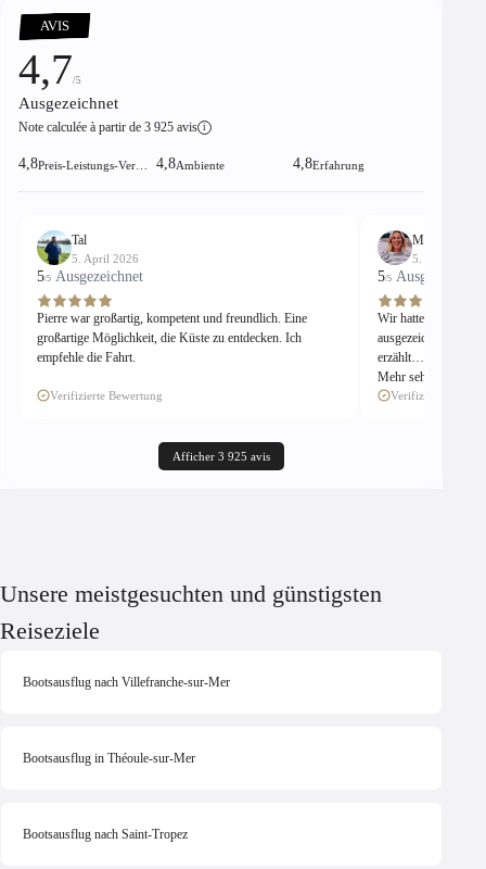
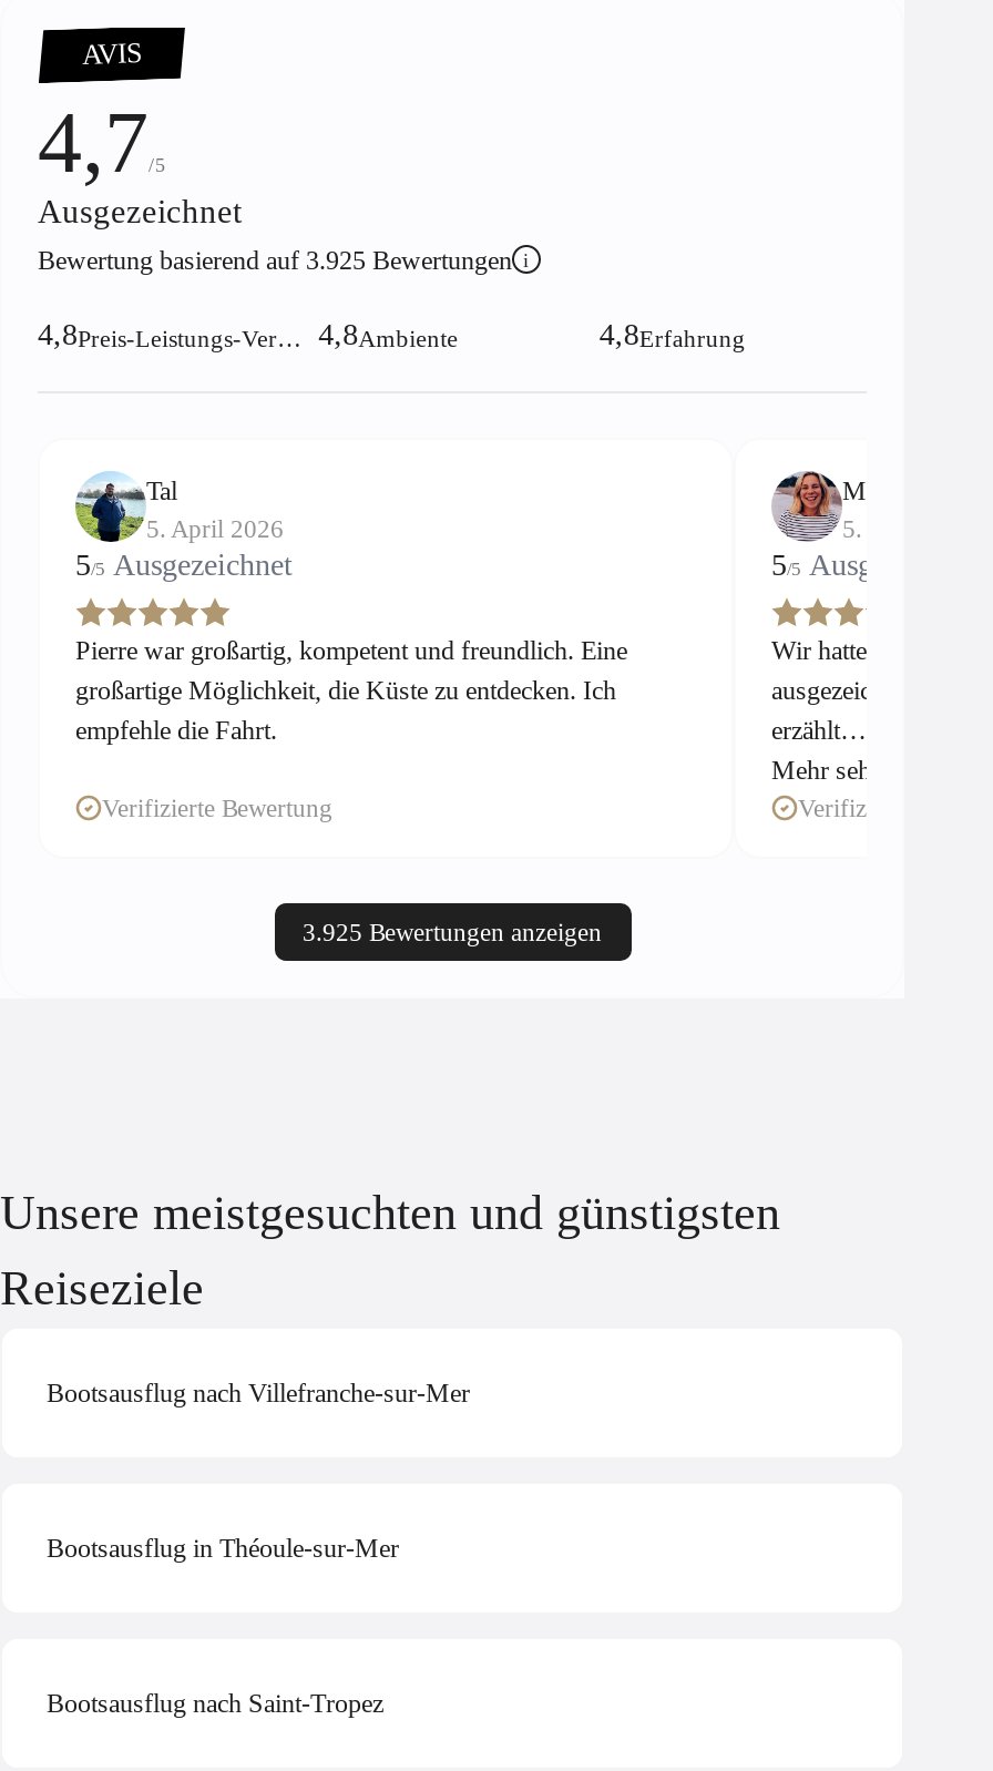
[18,120,206,135] Note calculée à partir de 3 925 avis i -> [38,245,530,276] Bewertung basierend auf 3.925 Bewertungen i
[172,450,270,463] Afficher 3 925 avis -> [303,919,602,945] 3.925 Bewertungen anzeigen

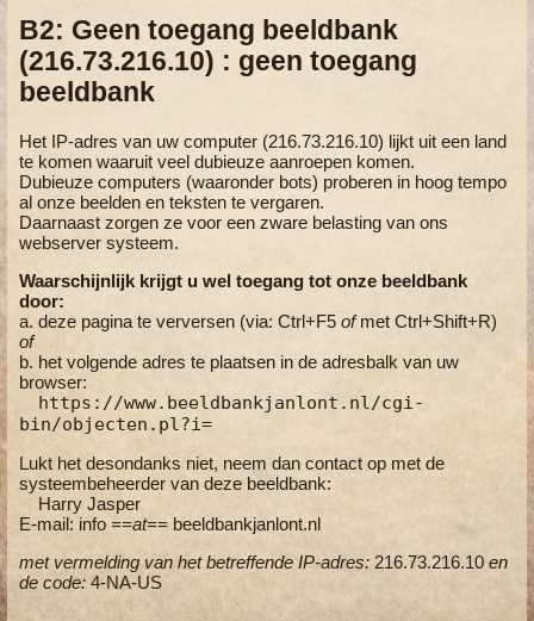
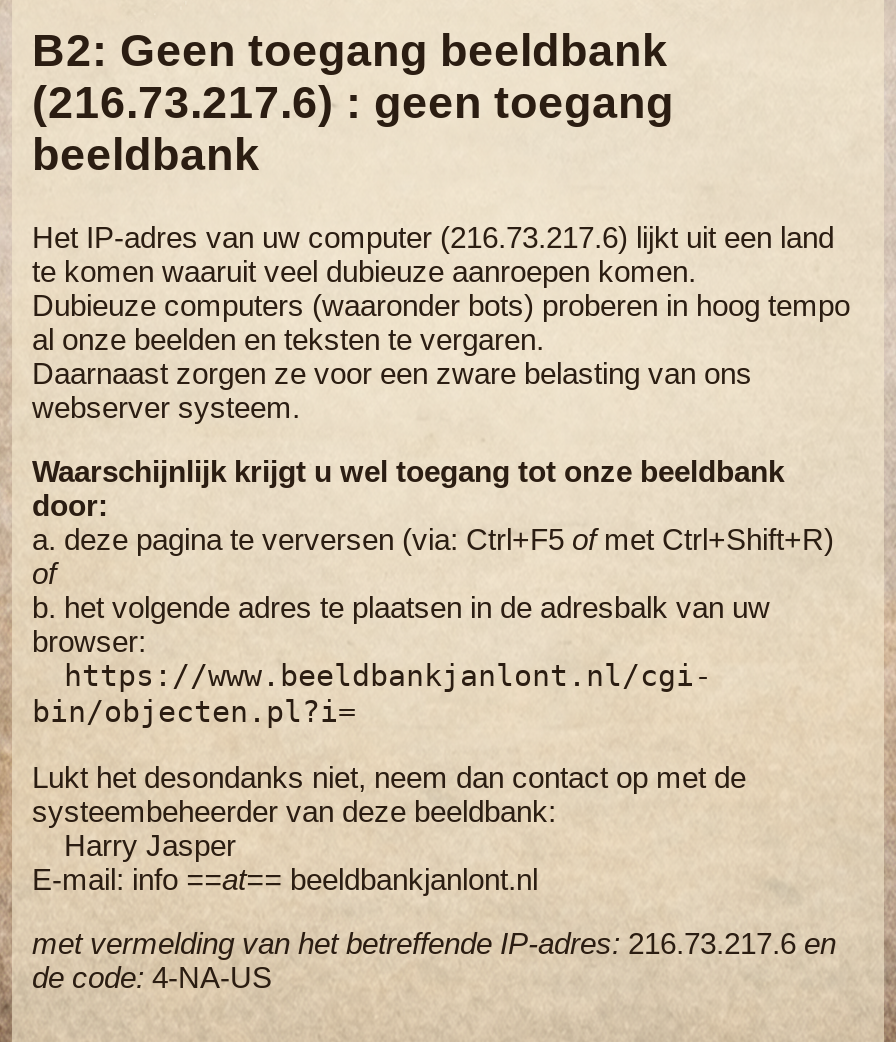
[19,46,417,76] (216.73.216.10) : geen toegang -> [32,78,674,128] (216.73.217.6) : geen toegang
[19,131,507,151] Het IP-adres van uw computer (216.73.216.10) lijkt uit een land -> [32,219,834,253] Het IP-adres van uw computer (216.73.217.6) lijkt uit een land
[19,551,508,572] met vermelding van het betreffende IP-adres: 216.73.216.10 en -> [32,925,836,959] met vermelding van het betreffende IP-adres: 216.73.217.6 en

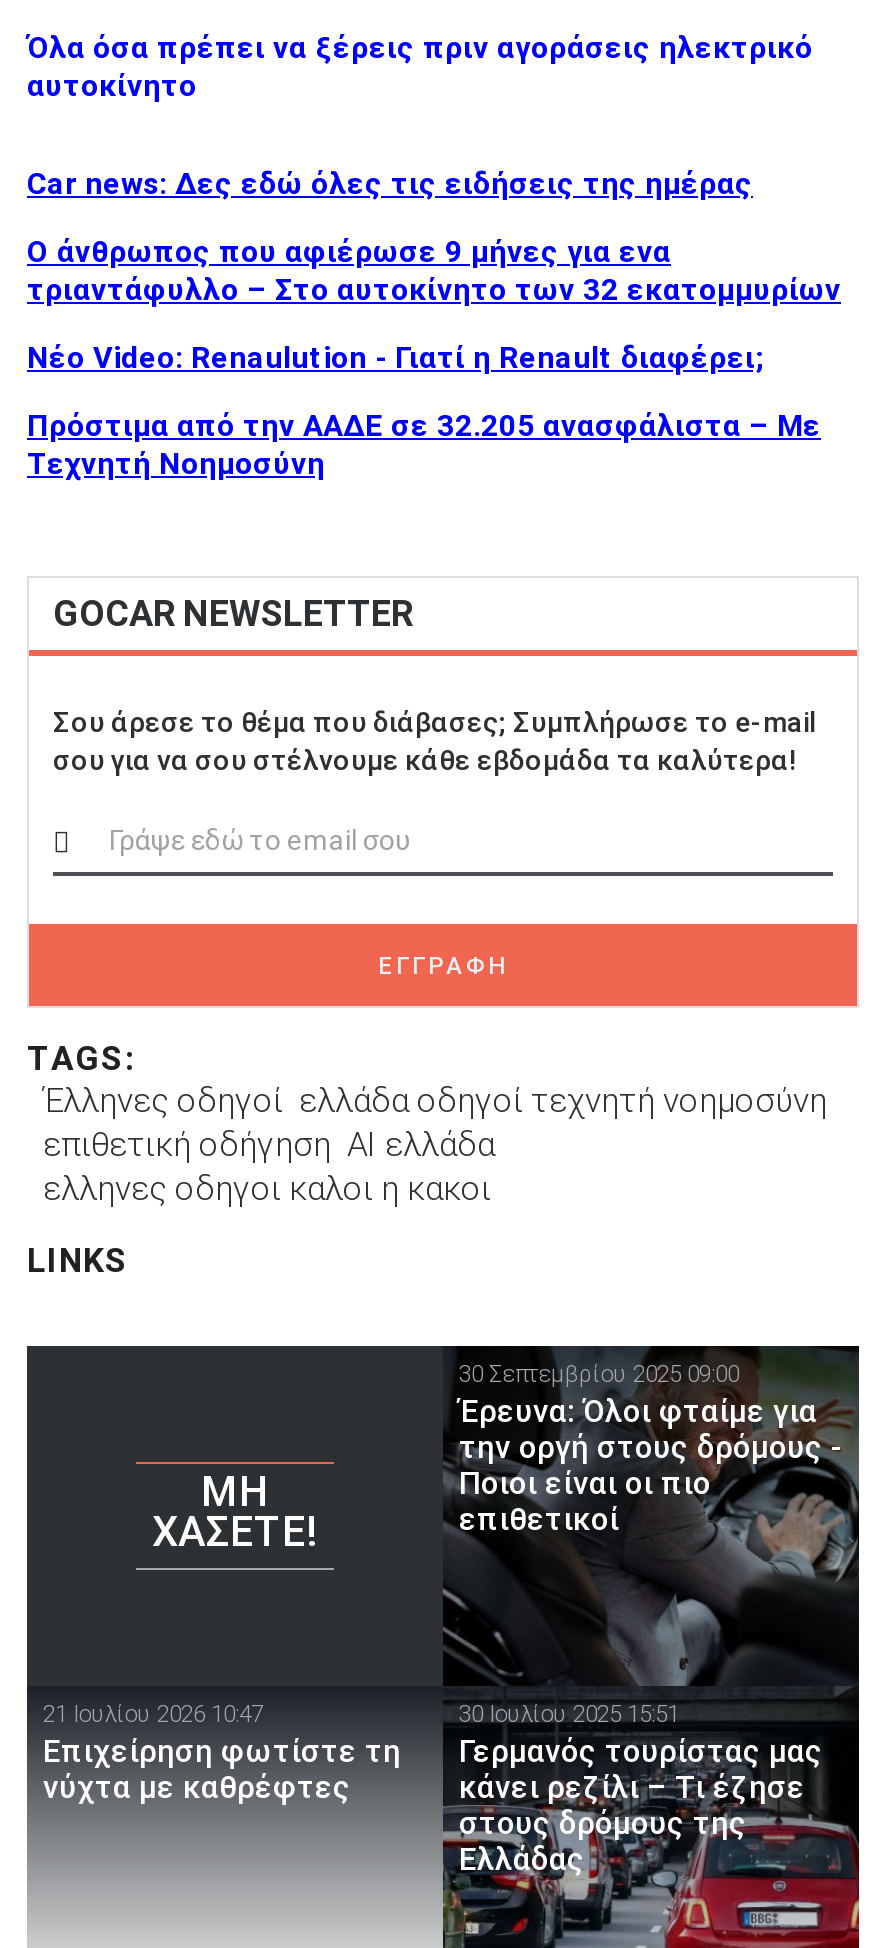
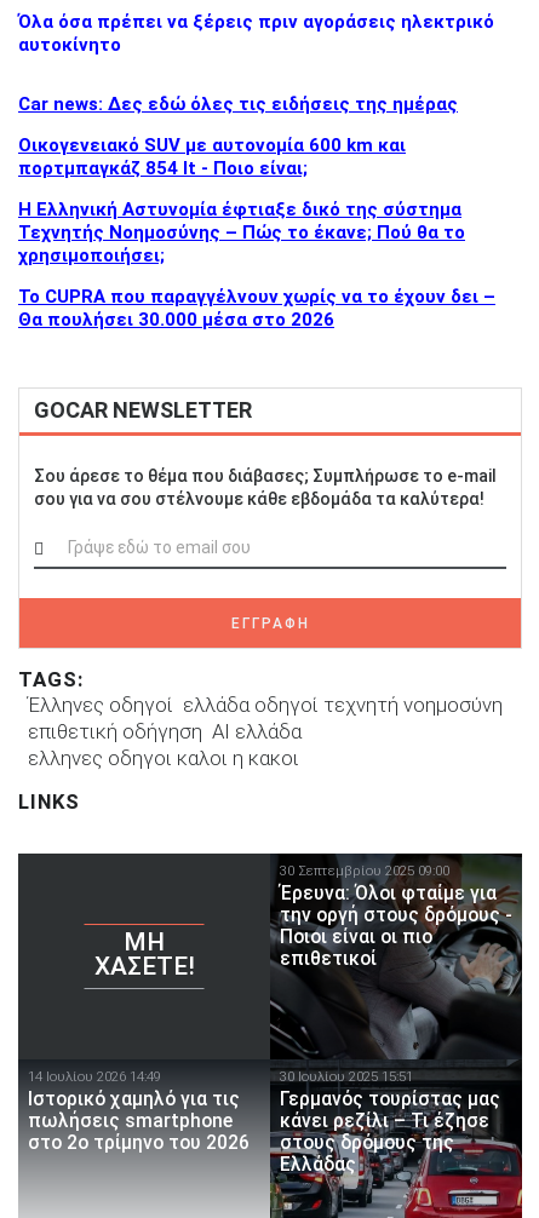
[27,234,841,308] Ο άνθρωπος που αφιέρωσε 9 μήνες για ενα | τριαντάφυλλο – Στο αυτοκίνητο των 32 εκατομμυρίων -> [18,134,406,179] Οικογενειακό SUV με αυτονομία 600 km και | πορτμπαγκάζ 854 lt - Ποιο είναι;
[27,340,763,376] Νέο Video: Renaulution - Γιατί η Renault διαφέρει; -> [18,198,465,266] Η Ελληνική Αστυνομία έφτιαξε δικό της σύστημα | Τεχνητής Νοημοσύνης – Πώς το έκανε; Πού θα το | χρησιμοποιήσει;
[27,408,821,482] Πρόστιμα από την ΑΑΔΕ σε 32.205 ανασφάλιστα – Με | Τεχνητή Νοημοσύνη -> [18,285,495,330] Το CUPRA που παραγγέλνουν χωρίς να το έχουν δει – | Θα πουλήσει 30.000 μέσα στο 2026
[43,1700,401,1806] 21 Ιουλίου 2026 10:47 | Επιχείρηση φωτίστε τη | νύχτα με καθρέφτες -> [28,1068,250,1154] 14 Ιουλίου 2026 14:49 | Ιστορικό χαμηλό για τις | πωλήσεις smartphone | στο 2ο τρίμηνο του 2026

☆ ☆ ☆ ☆ ☆

▶ [Exercise brief]:
All that is wanted is the set of lines from the one with "[27,408,821,482] Πρόστιμα από" through the last line of the entries, both included, output exactly.

▶ [Solution to this task]:
[27,408,821,482] Πρόστιμα από την ΑΑΔΕ σε 32.205 ανασφάλιστα – Με | Τεχνητή Νοημοσύνη -> [18,285,495,330] Το CUPRA που παραγγέλνουν χωρίς να το έχουν δει – | Θα πουλήσει 30.000 μέσα στο 2026
[43,1700,401,1806] 21 Ιουλίου 2026 10:47 | Επιχείρηση φωτίστε τη | νύχτα με καθρέφτες -> [28,1068,250,1154] 14 Ιουλίου 2026 14:49 | Ιστορικό χαμηλό για τις | πωλήσεις smartphone | στο 2ο τρίμηνο του 2026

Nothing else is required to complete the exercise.